Posted by MikeCooper on April 2, 2009

There’s been some talk in the Voiceover Blogosphere this week about that which is the root of all evil: money. We Limeys generally think it’s vulgar to discuss it, but fortunately the Yanks are on hand to put paid to such nonsense…

First up, EdgeStudio, the voice-over training and production company, published their advice on the rate card as they see it, listing ballpark figures in US Dollars for various types of voiceover job. It comes with the following caveat:

“Edge Studio put together the following rates as pure suggestions. It is meant to reflect average and realistic dollar amounts being fairly charged within the industry. PLEASE USE THIS ONLY AS A GUIDE – RATES VARY from city to city, client to client, job to job, and voice talent to voice talent.”

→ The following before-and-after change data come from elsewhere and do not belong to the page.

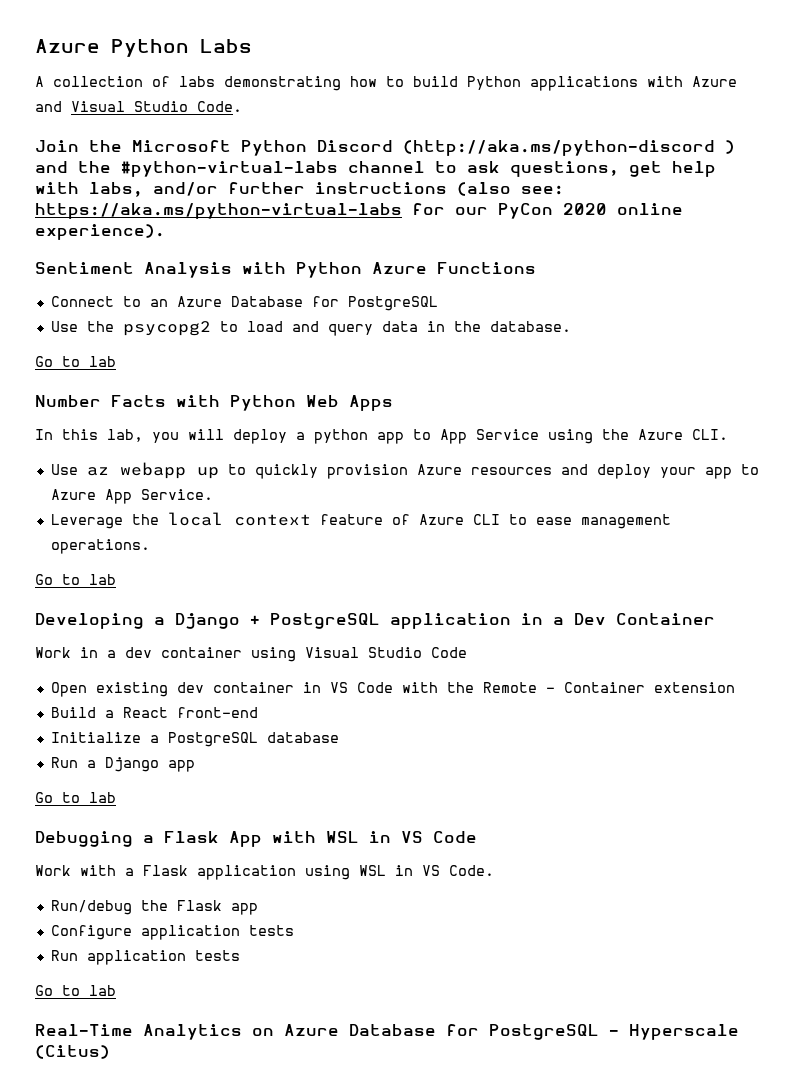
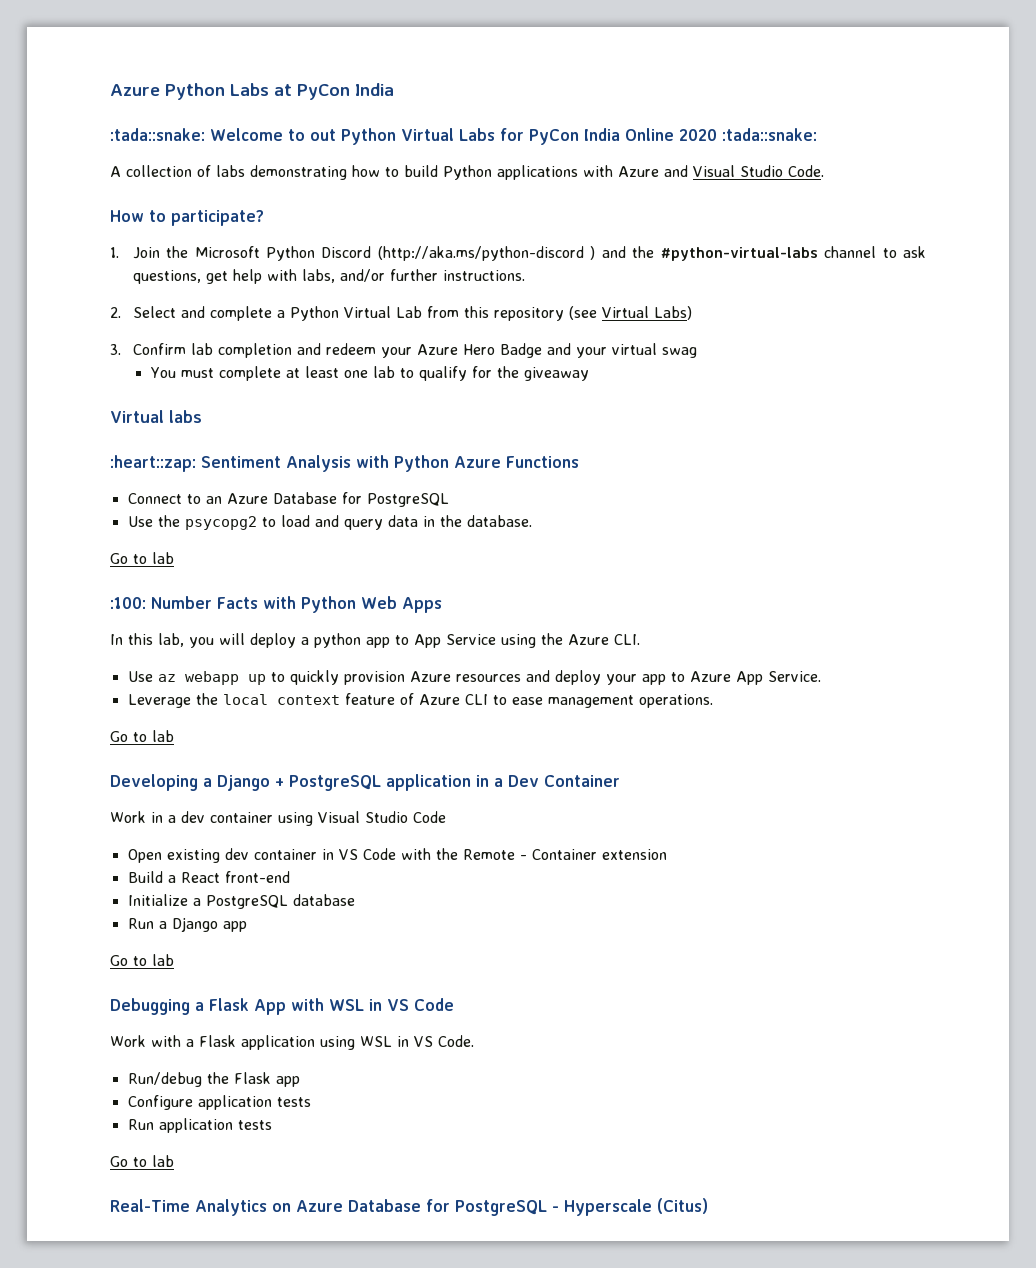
- Azure Python Labs
+ Azure Python Labs at PyCon India
+ :tada::snake: Welcome to out Python Virtual Labs for PyCon India Online 2020 :tada::snake:
- Join the Microsoft Python Discord (http://aka.ms/python-discord ) and the #python-virtual-labs channel to ask questions, get help with labs, and/or further instructions (also see: https://aka.ms/python-virtual-labs for our PyCon 2020 online experience).
- Sentiment Analysis with Python Azure Functions
+ How to participate?
+ 1. Join the Microsoft Python Discord (http://aka.ms/python-discord ) and the #python-virtual-labs channel to ask questions, get help with labs, and/or further instructions.
+ 2. Select and complete a Python Virtual Lab from this repository (see Virtual Labs)
+ 3. Confirm lab completion and redeem your Azure Hero Badge and your virtual swag
+ You must complete at least one lab to qualify for the giveaway
+ Virtual labs
+ :heart::zap: Sentiment Analysis with Python Azure Functions
- Number Facts with Python Web Apps
+ :100: Number Facts with Python Web Apps

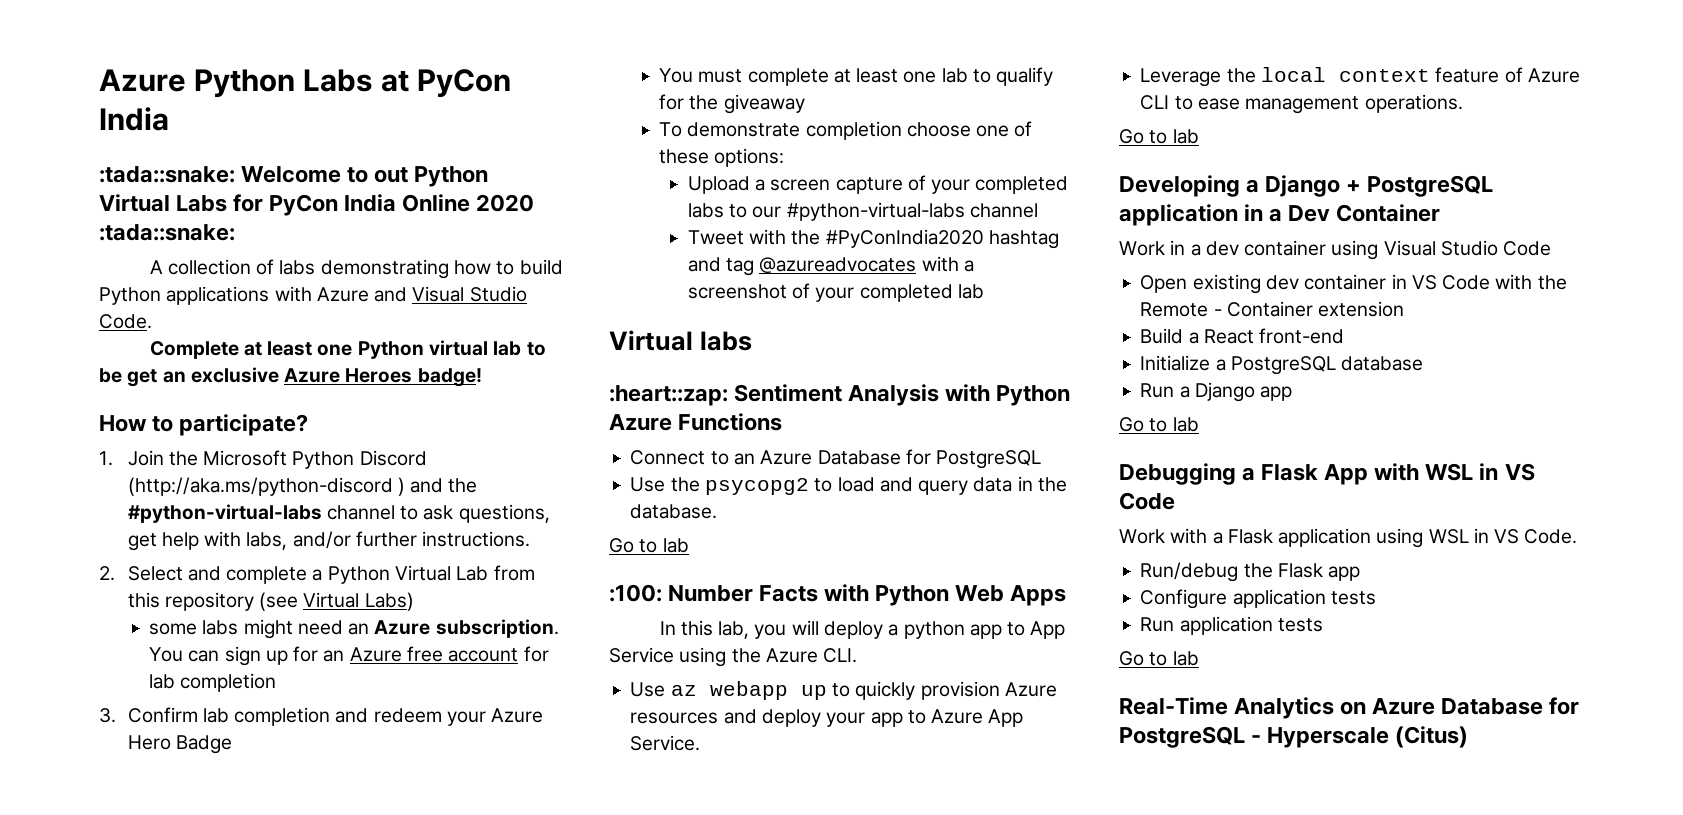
+ Complete at least one Python virtual lab to be get an exclusive Azure Heroes badge!
+ some labs might need an Azure subscription. You can sign up for an Azure free account for lab completion
- 3. Confirm lab completion and redeem your Azure Hero Badge and your virtual swag
+ 3. Confirm lab completion and redeem your Azure Hero Badge
+ To demonstrate completion choose one of these options:
+ Upload a screen capture of your completed labs to our #python-virtual-labs channel
+ Tweet with the #PyConIndia2020 hashtag and tag @azureadvocates with a screenshot of your completed lab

Nonetheless, it makes an interesting starting point. The article was then picked up by Voice-Over Extra. Both Voices.com and Voice123.com also make their thoughts clear with their own guides to industry rates.

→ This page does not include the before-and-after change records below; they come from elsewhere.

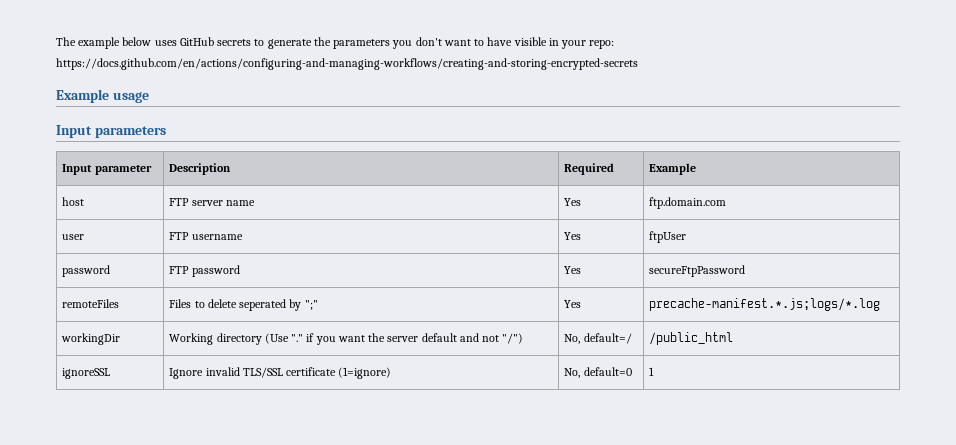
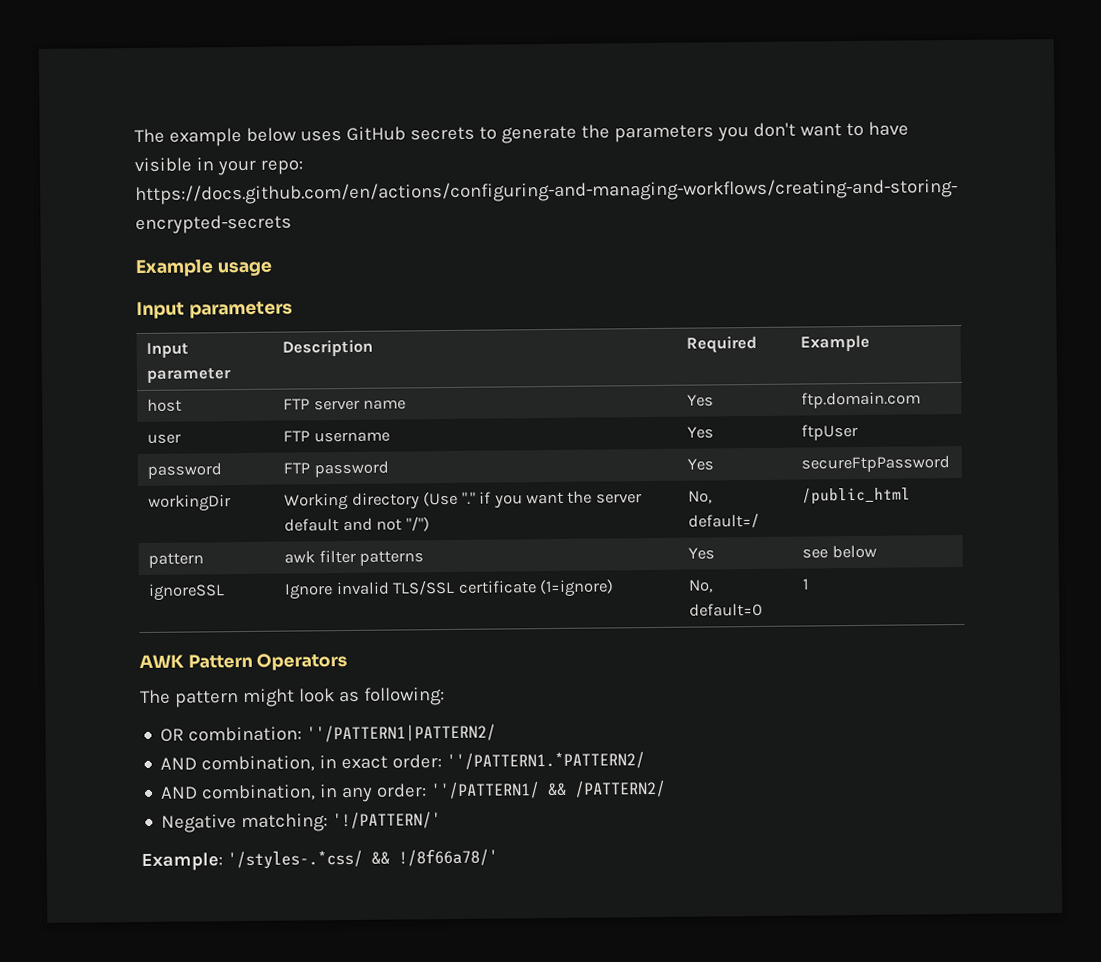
- remoteFiles | Files to delete seperated by ";" | Yes | precache-manifest.*.js;logs/*.log
+ pattern | awk filter patterns | Yes | see below
+ AWK Pattern Operators
+ The pattern might look as following:
+ OR combination: ''/PATTERN1|PATTERN2/
+ AND combination, in exact order: ''/PATTERN1.*PATTERN2/
+ AND combination, in any order: ''/PATTERN1/ && /PATTERN2/
+ Negative matching: '!/PATTERN/'
+ Example: '/styles-.*css/ && !/8f66a78/'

Then secondly, Stephanie Ciccarelli of Voices.com posted an interesting article on her Facebook page here, which also got me thinking.

Of course, for the benefit of anyone reading this Stateside, we’re talking about “Non-Union” rates: SAG and AFTRA have their own, very firm, ideas on pricing for sessions, usage, residuals (ah, remember those?) and so on, and they aren’t negotiable. The thing is, here in the UK we’re not subject to the same union pressures, and Equity doesn’t have the same grip on the voiceover business as the American unions seem to (possibly a good thing, if Equity’s paltry rates for commercial radio are anything to by – but that’s another story).

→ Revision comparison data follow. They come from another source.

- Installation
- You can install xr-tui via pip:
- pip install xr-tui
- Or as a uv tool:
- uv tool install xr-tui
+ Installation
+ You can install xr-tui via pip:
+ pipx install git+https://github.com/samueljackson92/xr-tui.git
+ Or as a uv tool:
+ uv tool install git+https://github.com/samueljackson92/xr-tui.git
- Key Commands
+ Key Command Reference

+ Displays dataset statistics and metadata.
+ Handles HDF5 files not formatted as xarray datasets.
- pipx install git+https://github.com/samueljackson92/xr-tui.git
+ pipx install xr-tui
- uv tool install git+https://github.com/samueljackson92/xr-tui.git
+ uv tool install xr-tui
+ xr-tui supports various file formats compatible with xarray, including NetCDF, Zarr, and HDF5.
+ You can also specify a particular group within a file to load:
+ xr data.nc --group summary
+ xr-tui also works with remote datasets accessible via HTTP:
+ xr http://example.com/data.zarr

All the same, the rise of online voice directories – though they may be your friend, if you’re starting out – means a huge rise in the number of non-union people, both in the US and elsewhere, pitching for work and not necessarily knowing what to charge for it.

It’s very tempting, especially if you’re trying to get a foot in the door of voiceover work, to price the job as low as you think you need to in order to get the producer to say “yes.” But anyone who adopts this approach risks two things: one is that they reduce their rate to the point where they can’t make a living, and the second is that they begin to drive down the perceived acceptable rate for the industry as a whole. After all, if Gary Greatpipes has just voiced your TV documentary for £50, why would I then want to pay Mike Cooper £500 next time around?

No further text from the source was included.